DOE failed to begin accepting and disposing of SNF from Consolidated Edison and other utilities in the nuclear industry by January 31, 1998. On November 9, 2000, Consolidated Edison entered into an Asset Purchase and Sale Agreement with ENIP for the sale of Unit 1 and Unit 2 of the Indian Point facility. The sale closed on September 6, 2001. As Consolidated Edison's successor, ENIP assumed Consolidated Edison's rights and obligations under the Standard Contract, with the exception of claims related to the DOE's breach under the Standard Contract that accrued as of September 6, 2001.

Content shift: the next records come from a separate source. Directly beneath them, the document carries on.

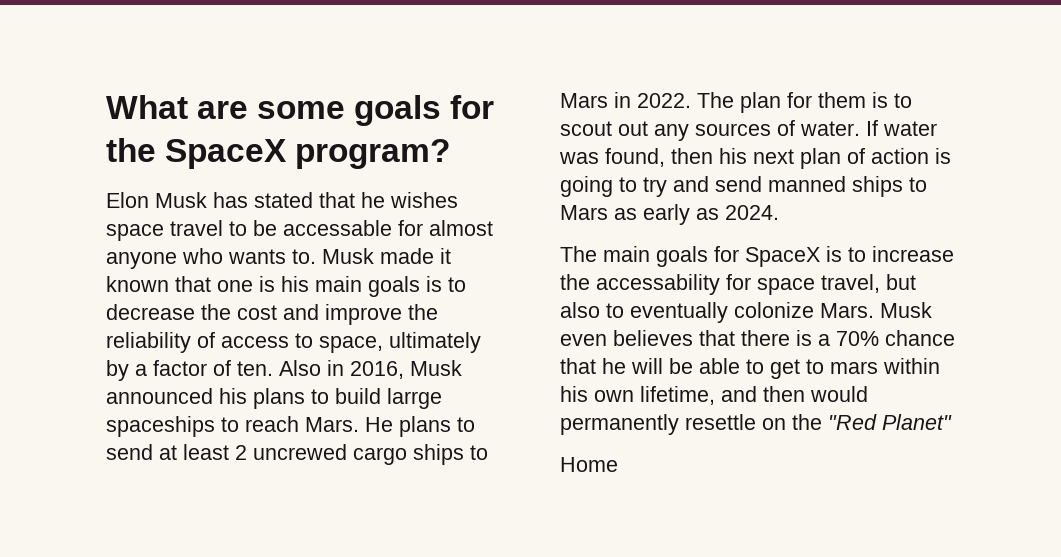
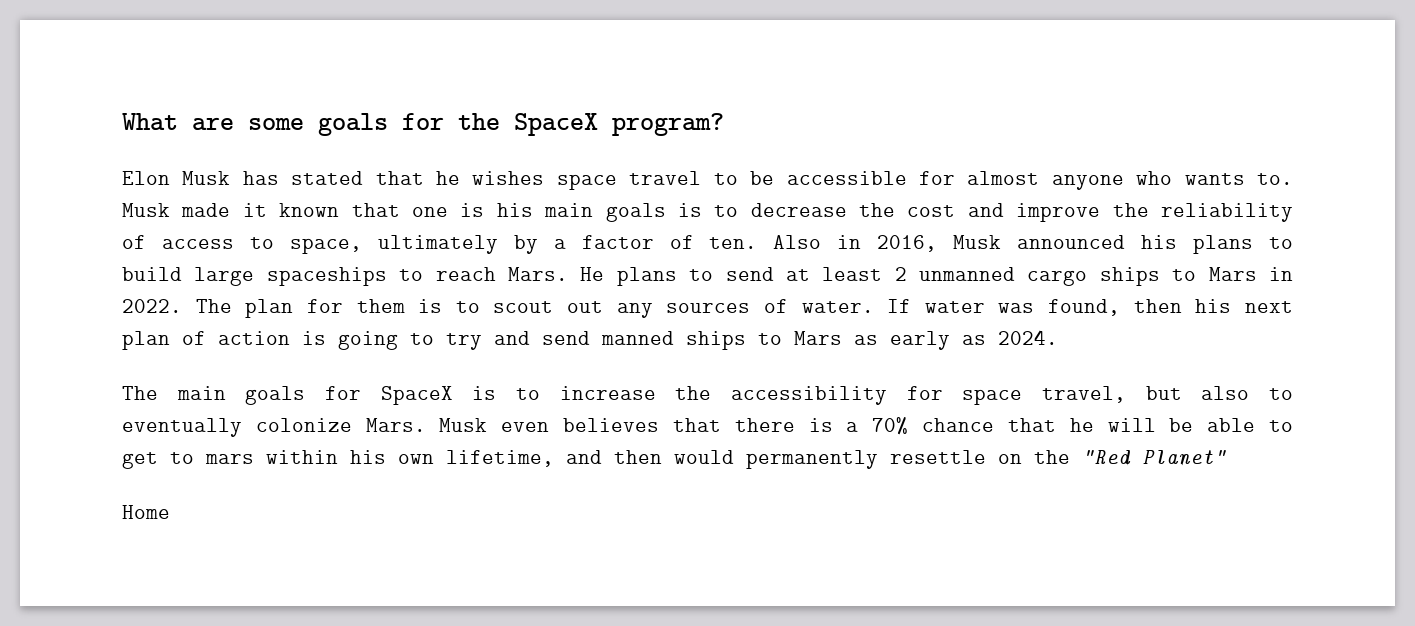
- Elon Musk has stated that he wishes space travel to be accessable for almost anyone who wants to.
+ Elon Musk has stated that he wishes space travel to be accessible for almost anyone who wants to.
- Also in 2016, Musk announced his plans to build larrge spaceships to reach Mars.
+ Also in 2016, Musk announced his plans to build large spaceships to reach Mars.
- He plans to send at least 2 uncrewed cargo ships to Mars in 2022.
+ He plans to send at least 2 unmanned cargo ships to Mars in 2022.
- The main goals for SpaceX is to increase the accessability for space travel, but also to eventually colonize Mars.
+ The main goals for SpaceX is to increase the accessibility for space travel, but also to eventually colonize Mars.

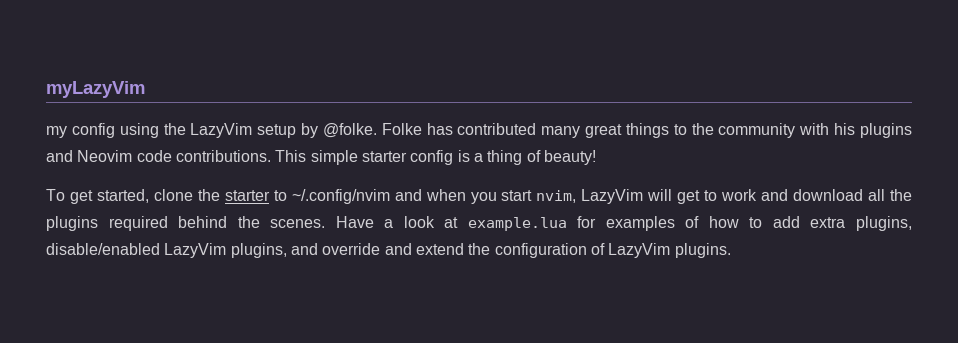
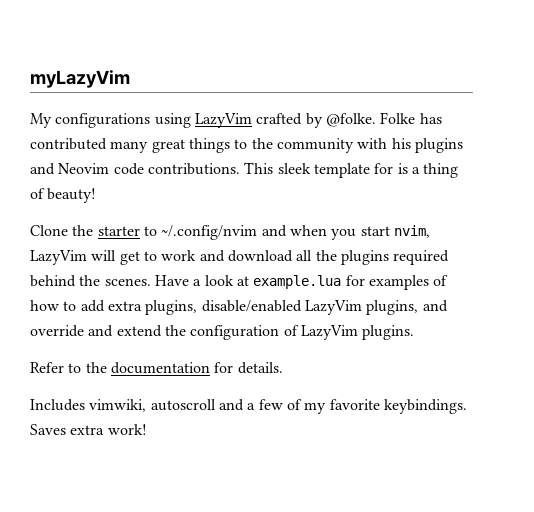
- my config using the LazyVim setup by @folke.
+ My configurations using LazyVim crafted by @folke.
- This simple starter config is a thing of beauty!
+ This sleek template for is a thing of beauty!
- To get started, clone the starter to ~/.config/nvim and when you start nvim, LazyVim will get to work and download all the plugins required behind the scenes.
+ Clone the starter to ~/.config/nvim and when you start nvim, LazyVim will get to work and download all the plugins required behind the scenes.
+ Refer to the documentation for details.
+ Includes vimwiki, autoscroll and a few of my favorite keybindings. Saves extra work!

As a result of DOE's breach, ENIP constructed an on-site dry-storage facility, otherwise known as an Independent Spent Fuel Storage Installation (“ISFSI”) in the period leading up to 2008, to provide for the long-term storage of SNF from Unit 1 and Unit 2. ENIP filed an action in the Claims Court for damages caused by DOE's failure to collect and dispose of SNF generated at Indian Point, including the costs incurred in connection with ENIP's mitigation activities.
ENIP's claims against the government were joined with those of its predecessor, Consolidated Edison, for trial and decision. See Consol. Edison, 92 Fed.Cl. at 473. The issues involved in this appeal, however, are based solely on ENIP's claims against the government.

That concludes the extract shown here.